UK director jailed for spending COVID-19 loans on Disneyland, personalised number plates
A court in the United Kingdom has sentenced a banned company director, Steven Brookes, to three years’ imprisonment for lavishing £300,000 COVID-19 loan funds on family holidays and other personal spending.
Judge Nathaniel Rudolf of the Southwark Crown Court sentenced Mr Brookes, 40, on Thursday after he pleaded guilty to 11 charges of fraud and acting as a director despite his disqualification.
In addition to his jail term, Mr Rudolf also imposed another 10-year director ban on Mr Brookes, describing his actions as “calculated and greedy”.
Mr Brookes, of Victoria Road, Bude, Cornwall, was first disqualified as a company director for 11 years in April 2010 after he was convicted of stealing mobile phones.

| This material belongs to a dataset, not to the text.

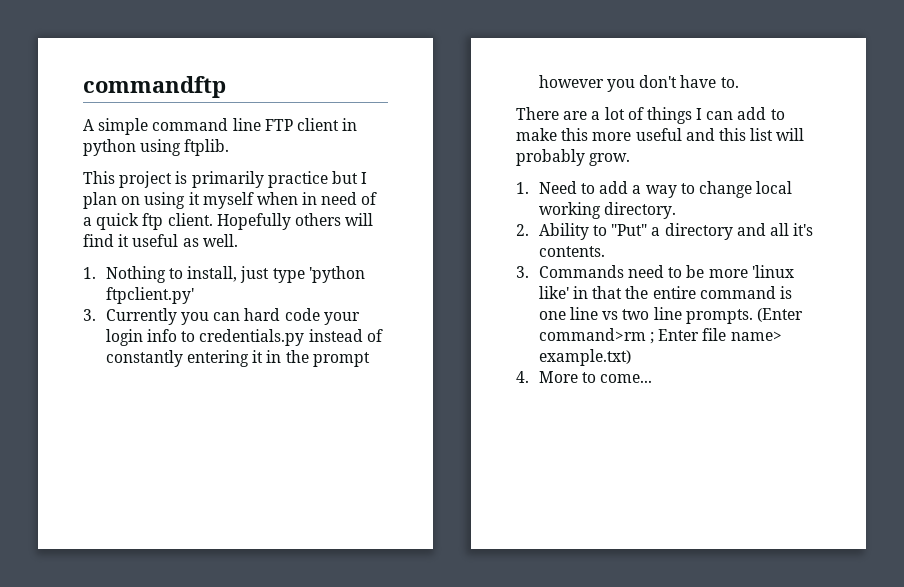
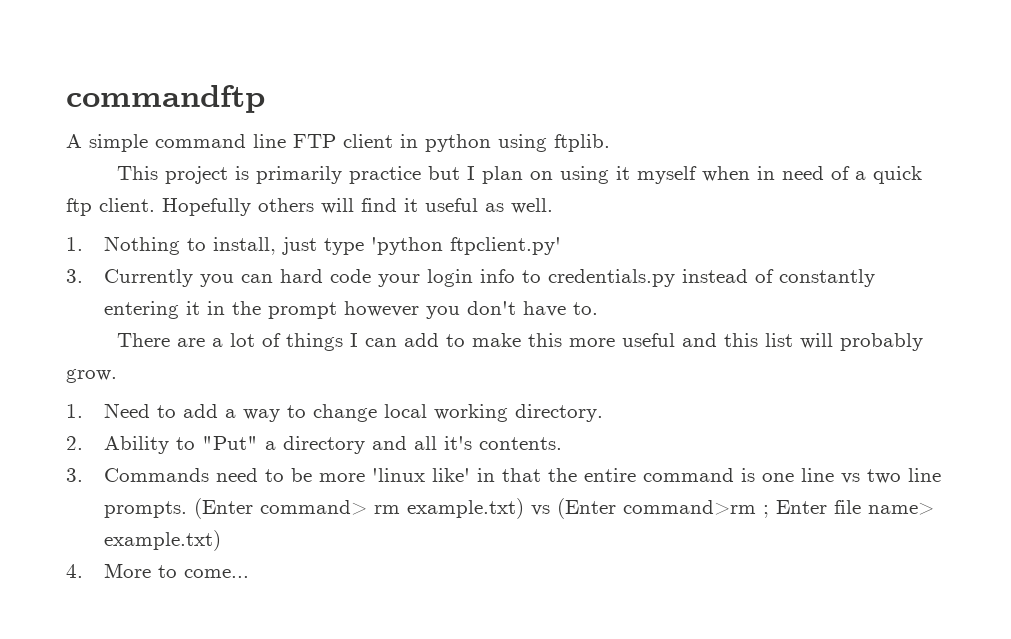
- (Enter command>rm ; Enter file name> example.txt)
+ (Enter command> rm example.txt) vs (Enter command>rm ; Enter file name> example.txt)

Despite his disqualification, Mr Brookes applied for bounce-back loans totalling £300,000 between May and October 2020 across five companies, using his wife’s identity without her knowledge.
Prosecutors said he concealed his disqualification during the period and opened company bank accounts in his wife’s name to obtain the funds. He also inflated his companies’ turnover figures to secure larger loans.
Mr Brookes initially applied for a £50,000 loan for Blind Pig Media Limited after declaring the company’s turnover as £218,865 when it was actually £119,215. Weeks later, he applied for another £50,000 loan for the same company, even though he was entitled to only one.
In September 2020, he applied for another £50,000 loan for BPG Management Limited.
Later that same month, he obtained a £50,000 loan for Brookes Consultancy Limited, the fifth for The Pig Box Limited, and a £50,000 loan for Blind Pig Group. Prosecutors said he falsified turnovers for all companies he never used to trade.
“Brookes spent significant sums on a Disneyland trip, private school fees, an Audi, personalised number plates, and a family holiday to Tenerife,” prosecutors said.
He also spent some funds on a holiday rental in Tenerife, Spain’s Canary Islands; paint to decorate his rental property; and £7,000 fees for his daughter to attend an independent day and boarding school in Devon, South West England.
Prosecutors said rather than spend the funds on economic activities, Mr Brookes “treated them as a personal fund, spending sums at florists, lingerie retailers, and on paint to decorate his rental property” after making multiple transfers to joint accounts he held with his wife.
According to prosecutors, less than £7,500 of the £300,000 has been repaid.
“Brookes broke almost every rule going,” said David Snasdell, the chief investigator at the Insolvency Service. “He submitted false turnover figures, secured two loans when companies were only allowed one, and criminally misused the funds.”
Mr Snasdell said in a statement on the UK government website that the service had been investigating and prosecuting COVID-19 fraudsters since the pandemic and reaffirmed its commitment to enforcing director bans and holding wrongdoers accountable.